I’ve discovered a few problems with this.

First, many of the tests are producing hashed results but using fpcmp to compare the hash values. I created https://bugs.llvm.org/show_bug.cgi?id=50818 to track this problem. I don’t know the configuration well enough to fix it, but it seems like it should be a simple problem. If the hash values match, it works (for the wrong reasons). It doesn’t allow any FP tolerance, but that seems to be expected (hashing and FP tolerance cannot be combined in the configuration files). Personally, I don’t like the use of hashing with floating point results, so I’d like to get rid of method 2.

Second, when the third method is used FMA is being disabled using the STDC FP_CONTRACT pragma. Currently, LLVM does not respect this pragma when fp-contract=fast is used. This seems to be accepted behavior, but in my opinion it’s obviously wrong. A new setting was added recently for fp-contract=fast-honor-pragmas. I would very much like to see this work the other way – by default fp-contract=fast should honor the pragmas, and if someone needs a setting that doesn’t that can be added. In any event, the relevant information here is that Sebastian’s FMA disabling solution doesn’t work for fp-contract=fast. Both kernels are compiled with FMA enabled, so their results match, but the test fails the hash comparison because the “FMA disabled” kernel really had FMA enabled.

Third, when the third method is used, it’s checking the intermediate results using “FP_ABSTOLERANCE” and in some cases FMA exceeds the tolerance currently configured. For example, in the Polybench symm test I got this output:

A[5][911] = 85644607039.746628 and B[5][911] = 85644607039.746643 differ more than FP_ABSTOLERANCE = 0.000010

The difference there looks pretty reasonable to me, but because we’re looking for a minimal absolute difference, the test failed. Incidentally, the test failed with a message that said “fpcmp-target: FP Comparison failed, not a numeric difference between ‘0’ and ‘b’” because the above output got hashed and compared to a reference hash value using the tool that expected both hash values to be floating point values. The LNT bots don’t even give you this much information though, as far as I can tell, they just tell you the test failed. But I digress.

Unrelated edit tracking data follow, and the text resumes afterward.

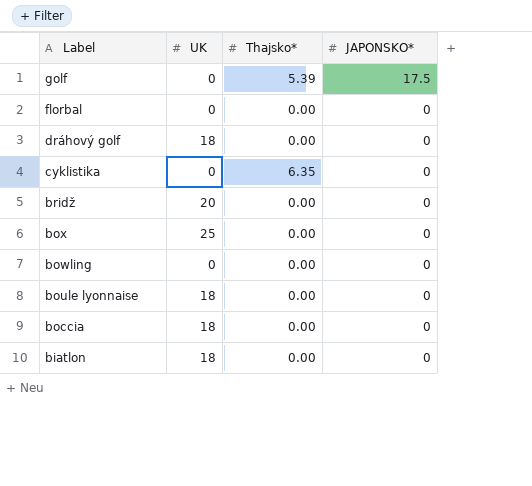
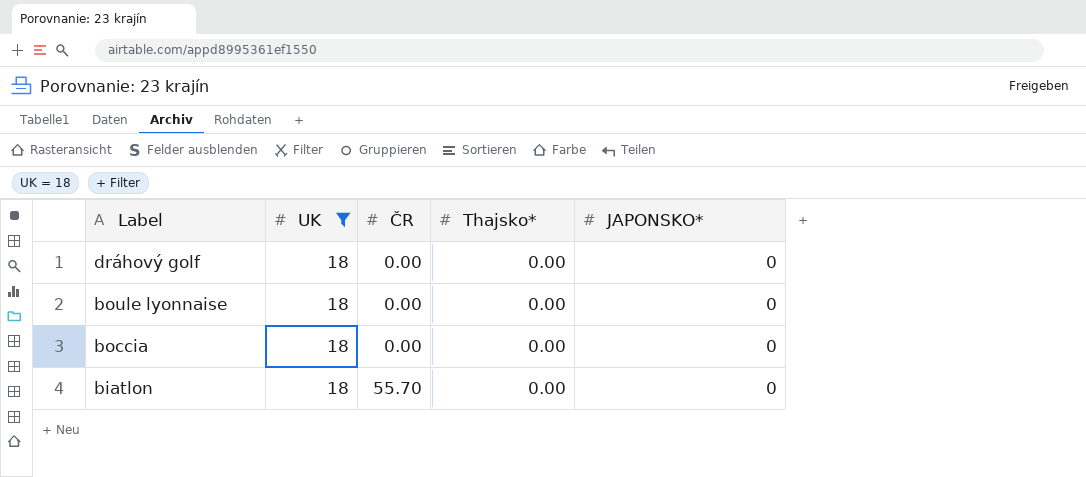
filter: none -> UK = 18
column ČR | position: none -> 3

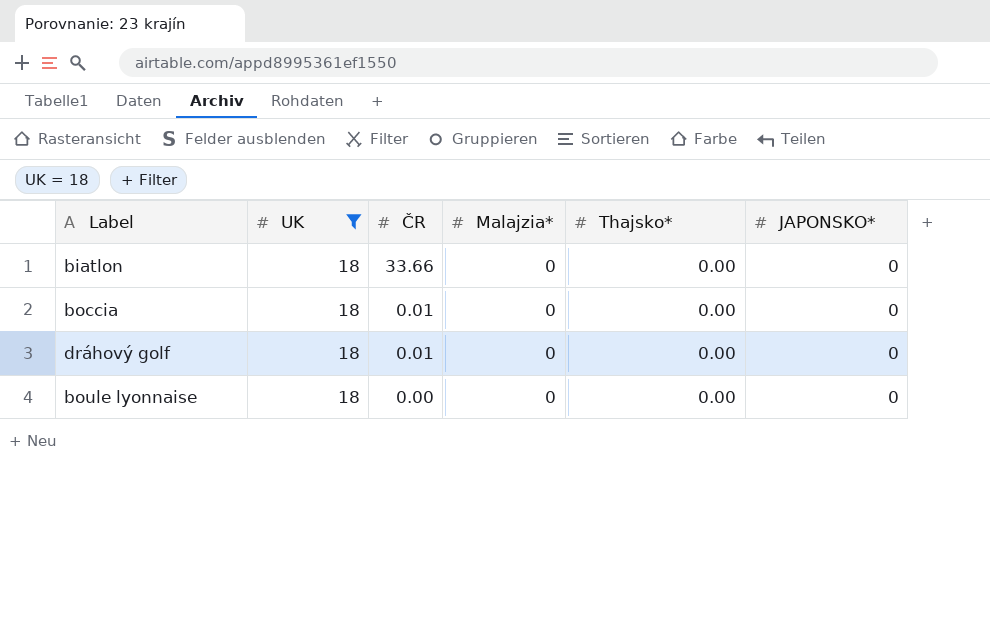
row order: Label descending -> ČR descending
column Malajzia* | position: none -> 4
biatlon | ČR: 55.70 -> 33.66
boccia | ČR: 0.00 -> 0.01
dráhový golf | ČR: 0.00 -> 0.01

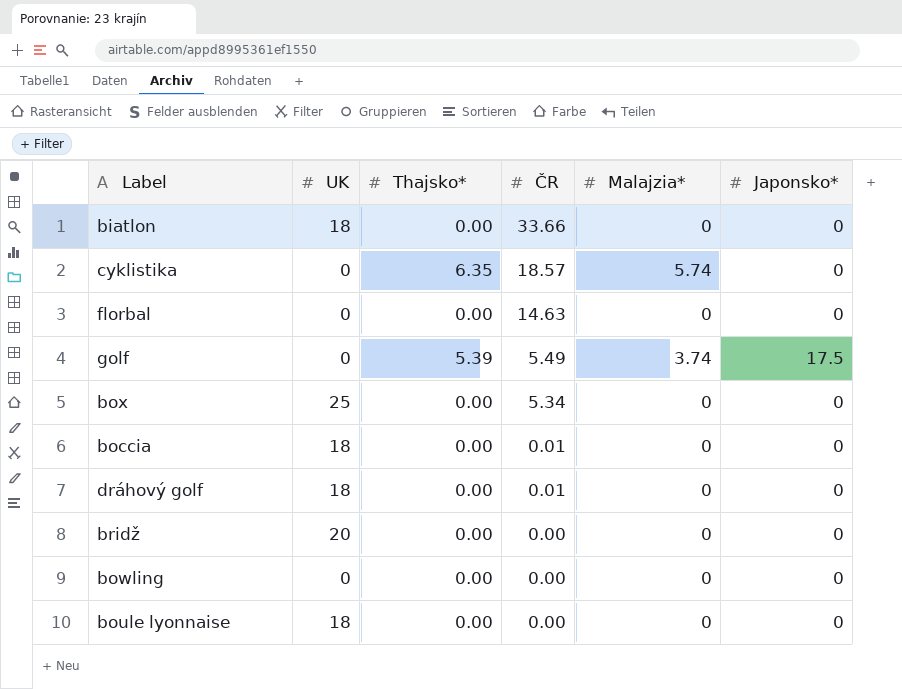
filter: UK = 18 -> none
column Thajsko* | position: 5 -> 3
column name: JAPONSKO* -> Japonsko*

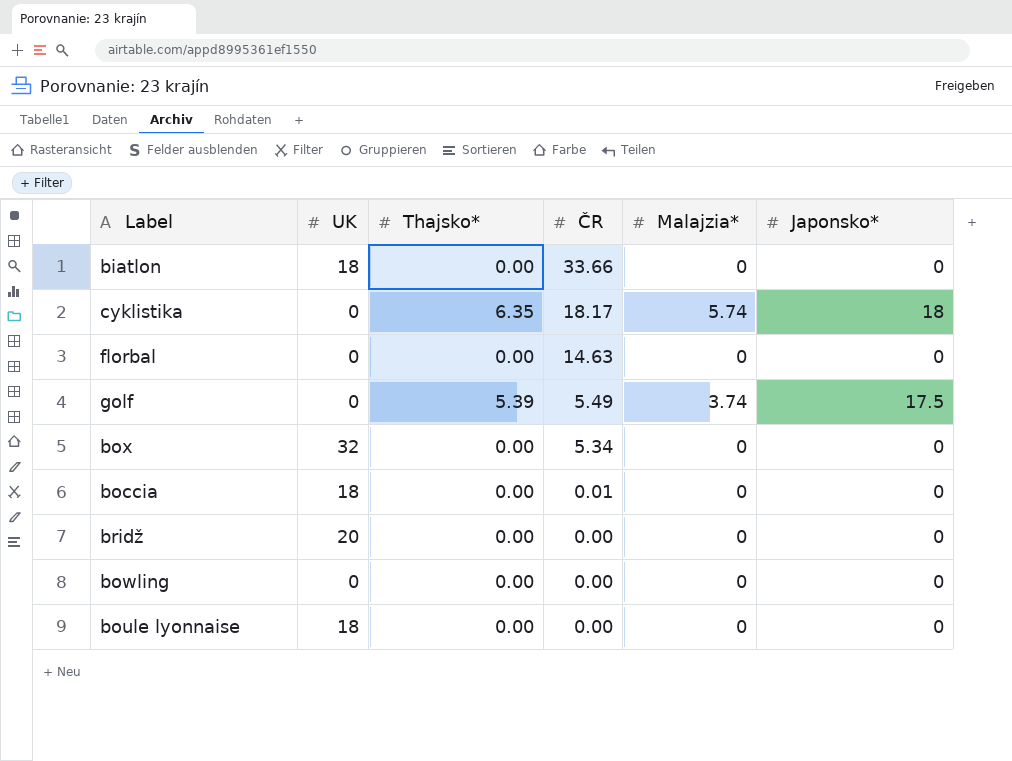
row dráhový golf: 18 | 0.00 | 0.01 | 0 | 0 -> none
cyklistika | ČR: 18.57 -> 18.17
cyklistika | Japonsko*: 0 -> 18
box | UK: 25 -> 32

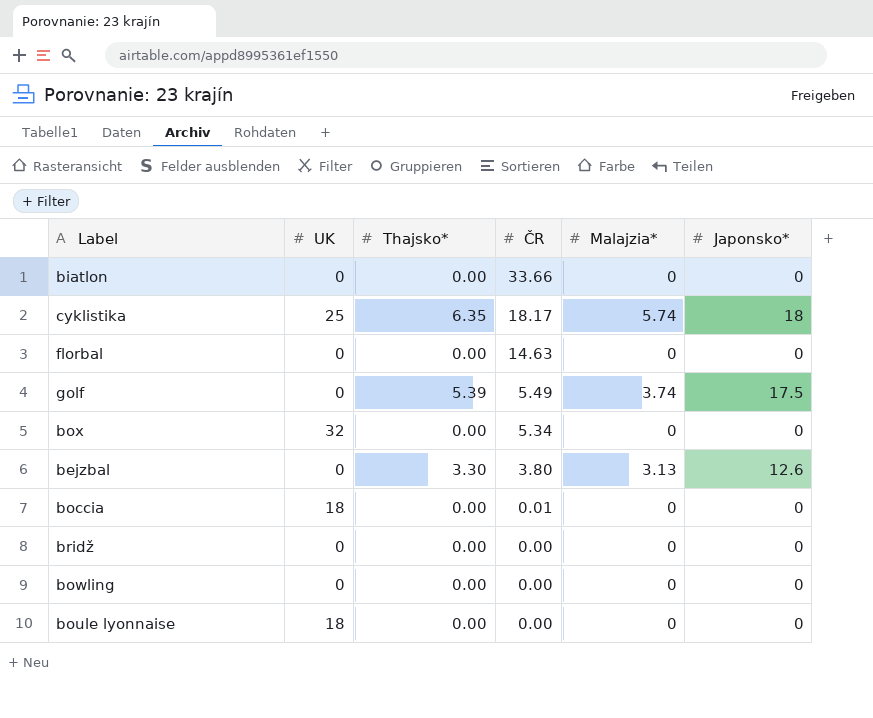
biatlon | UK: 18 -> 0
cyklistika | UK: 0 -> 25
row bejzbal: none -> 0 | 3.30 | 3.80 | 3.13 | 12.6
bridž | UK: 20 -> 0

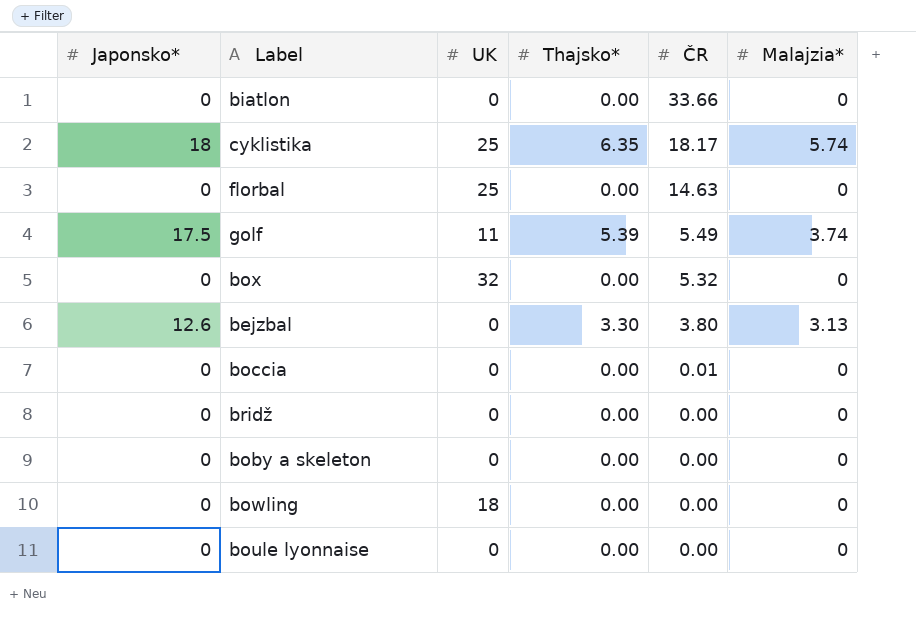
column Japonsko* | position: 6 -> 1
florbal | UK: 0 -> 25
golf | UK: 0 -> 11
box | ČR: 5.34 -> 5.32
boccia | UK: 18 -> 0
row boby a skeleton: none -> 0 | 0 | 0.00 | 0.00 | 0
bowling | UK: 0 -> 18
boule lyonnaise | UK: 18 -> 0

Finally, a few of the Polybench tests are intending to use the third method above but aren’t actually calling the “strict” kernel so they fail with fp-contract=on.

So, that’s what I know. There is an additional problem that has never been addressed regarding running the test suite with fast-math enabled.

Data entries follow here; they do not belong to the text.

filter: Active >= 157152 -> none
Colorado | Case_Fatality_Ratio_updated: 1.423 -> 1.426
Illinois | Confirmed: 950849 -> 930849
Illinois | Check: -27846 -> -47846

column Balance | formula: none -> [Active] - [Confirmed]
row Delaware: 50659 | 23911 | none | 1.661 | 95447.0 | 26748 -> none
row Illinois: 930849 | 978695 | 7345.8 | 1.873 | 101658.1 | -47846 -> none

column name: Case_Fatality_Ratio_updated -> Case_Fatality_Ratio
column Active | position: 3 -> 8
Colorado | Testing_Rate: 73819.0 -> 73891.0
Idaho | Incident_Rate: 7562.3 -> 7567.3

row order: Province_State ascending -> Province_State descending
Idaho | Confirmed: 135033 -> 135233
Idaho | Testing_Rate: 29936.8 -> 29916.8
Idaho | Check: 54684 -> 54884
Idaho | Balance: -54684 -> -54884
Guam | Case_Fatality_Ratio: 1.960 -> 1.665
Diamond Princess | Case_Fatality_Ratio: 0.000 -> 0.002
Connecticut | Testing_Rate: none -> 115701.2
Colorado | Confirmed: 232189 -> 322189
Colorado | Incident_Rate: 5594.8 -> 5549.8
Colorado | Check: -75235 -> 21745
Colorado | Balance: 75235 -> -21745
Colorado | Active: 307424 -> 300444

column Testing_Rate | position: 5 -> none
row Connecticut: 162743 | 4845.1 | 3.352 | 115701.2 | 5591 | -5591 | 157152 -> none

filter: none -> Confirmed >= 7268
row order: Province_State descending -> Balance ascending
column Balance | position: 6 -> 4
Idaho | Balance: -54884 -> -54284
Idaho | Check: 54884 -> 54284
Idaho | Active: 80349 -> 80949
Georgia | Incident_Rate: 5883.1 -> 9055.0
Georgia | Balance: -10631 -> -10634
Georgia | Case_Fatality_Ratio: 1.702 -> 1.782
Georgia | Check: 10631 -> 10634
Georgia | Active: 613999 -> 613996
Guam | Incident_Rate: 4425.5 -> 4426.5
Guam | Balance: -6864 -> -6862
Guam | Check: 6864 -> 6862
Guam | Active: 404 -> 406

Now I suppose I should say what kind of feedback I’m looking for.

I guess the first thing I want is to find out who is interested in the results and behavior of these tests. I assume there are people who care, but they get touched so infrequently and are in such a bad state that I don’t know if anyone is even paying attention beyond trying to keep the bots green. I don’t want to spend a lot of time cleaning up tests that aren’t useful to anyone just because they happen to be in the test suite.

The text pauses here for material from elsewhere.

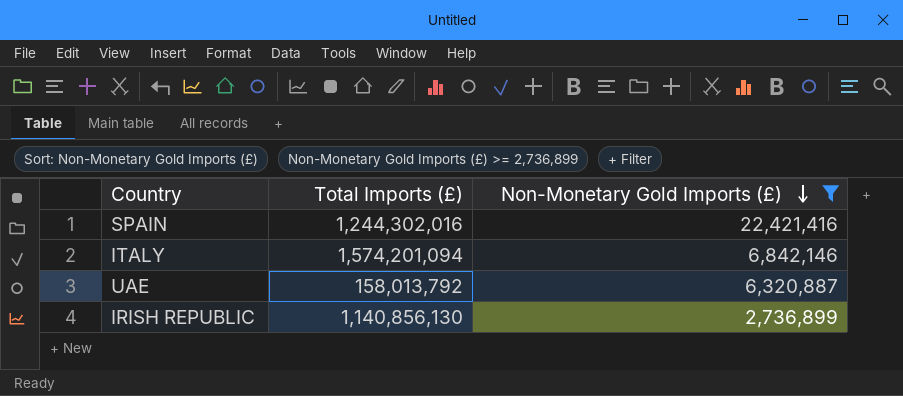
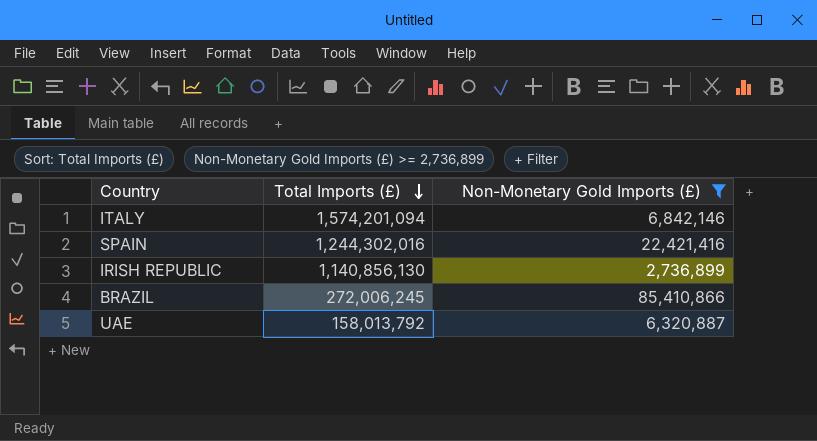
row order: Non-Monetary Gold Imports (£) descending -> Total Imports (£) descending
row BRAZIL: none -> 272,006,245 | 85,410,866

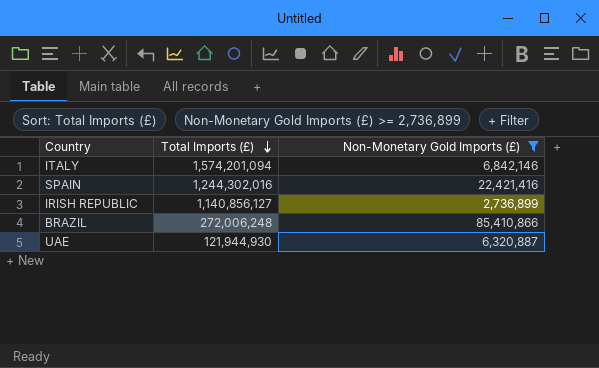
IRISH REPUBLIC | Total Imports (£): 1,140,856,130 -> 1,140,856,127
BRAZIL | Total Imports (£): 272,006,245 -> 272,006,248
UAE | Total Imports (£): 158,013,792 -> 121,944,930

Beyond that, I’d like to get general feedback on the strategy that we should be adopting in the test suite. In the earlier discussion of this issue, the consensus seemed to be that the problems should be addressed on a case-by-case basis, doing the “right thing” for each test. This kind of implies a level of test ownership. I would like input for each test from someone who cares about that test.

Finally, I’d like to hear some general opinions on whether the tests we have now are useful and sufficient for floating point behavior.

Thanks,

Andy

Hi,

I would be looking forward to improving the tests. I had to fix the
fpcmp program twice already because of how it backtracked to find the
beginning of a number. If no tolerance is specified, it should be
nearly equal to a binary comparison. fpcmp is always used to compare
program output, even with not tolerance specified:

  if(REFERENCE_OUTPUT)
    set(DIFFPROG ${FPCMP})
    if(FP_TOLERANCE)
      set(DIFFPROG "${DIFFPROG} -r ${FP_TOLERANCE}")
    endif()
    if(FP_ABSTOLERANCE)
      set(DIFFPROG "${DIFFPROG} -a ${FP_ABSTOLERANCE}")
    endif()
    llvm_test_verify(WORKDIR ${CMAKE_CURRENT_BINARY_DIR}
      ${DIFFPROG} %o ${REFERENCE_OUTPUT}
    )

That is, the only issue should be the misleading message return by
fpcmp. I was thinking adding a `-b` for strict binary switch to fpmcp,
but I don't think that false positive due to `0` and `0.0` being
considered equal being that much of a problem.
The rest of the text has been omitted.